> _WHAT YOU ARE ASKED TO DO_
From the line containing "(653, 212) none" to the last line of the records, please reproduce every line exactly and nothing more.

■ ■ ■

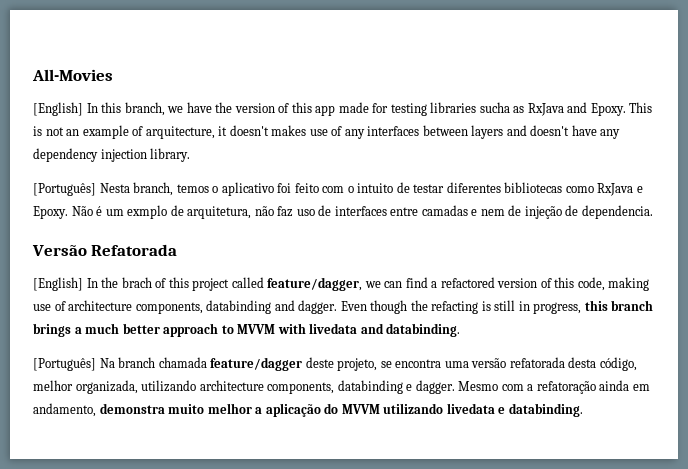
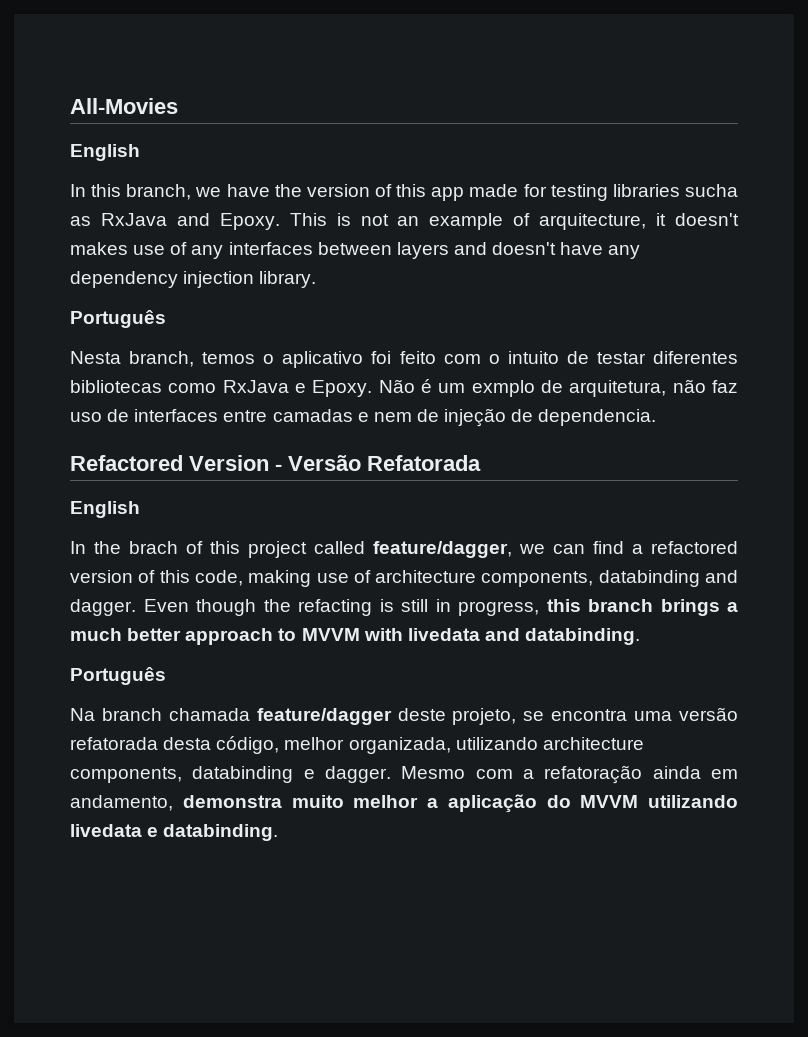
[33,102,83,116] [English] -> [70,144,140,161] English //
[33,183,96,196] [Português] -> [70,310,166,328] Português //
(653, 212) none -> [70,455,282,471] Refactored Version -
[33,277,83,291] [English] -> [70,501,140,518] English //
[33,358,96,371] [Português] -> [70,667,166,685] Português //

■ ■ ■

> _RESULT OF THE EXERCISE_
(653, 212) none -> [70,455,282,471] Refactored Version -
[33,277,83,291] [English] -> [70,501,140,518] English //
[33,358,96,371] [Português] -> [70,667,166,685] Português //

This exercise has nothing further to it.